Return every line from the records below in which the word "none" is found.

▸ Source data
'''

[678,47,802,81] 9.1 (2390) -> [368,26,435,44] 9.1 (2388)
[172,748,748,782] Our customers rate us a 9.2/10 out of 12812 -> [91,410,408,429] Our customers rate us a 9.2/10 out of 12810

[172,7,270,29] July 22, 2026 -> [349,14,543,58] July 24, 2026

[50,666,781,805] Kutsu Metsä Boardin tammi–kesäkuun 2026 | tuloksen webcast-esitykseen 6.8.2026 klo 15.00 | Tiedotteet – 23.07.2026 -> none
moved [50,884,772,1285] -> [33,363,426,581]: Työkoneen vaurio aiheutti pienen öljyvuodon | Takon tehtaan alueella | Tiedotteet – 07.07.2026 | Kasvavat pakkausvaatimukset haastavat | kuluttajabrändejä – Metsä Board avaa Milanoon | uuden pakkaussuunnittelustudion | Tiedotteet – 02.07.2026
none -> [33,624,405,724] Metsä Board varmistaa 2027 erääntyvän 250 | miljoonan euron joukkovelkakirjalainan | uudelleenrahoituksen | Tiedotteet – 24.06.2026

'''

▸ Result
[50,666,781,805] Kutsu Metsä Boardin tammi–kesäkuun 2026 | tuloksen webcast-esitykseen 6.8.2026 klo 15.00 | Tiedotteet – 23.07.2026 -> none
none -> [33,624,405,724] Metsä Board varmistaa 2027 erääntyvän 250 | miljoonan euron joukkovelkakirjalainan | uudelleenrahoituksen | Tiedotteet – 24.06.2026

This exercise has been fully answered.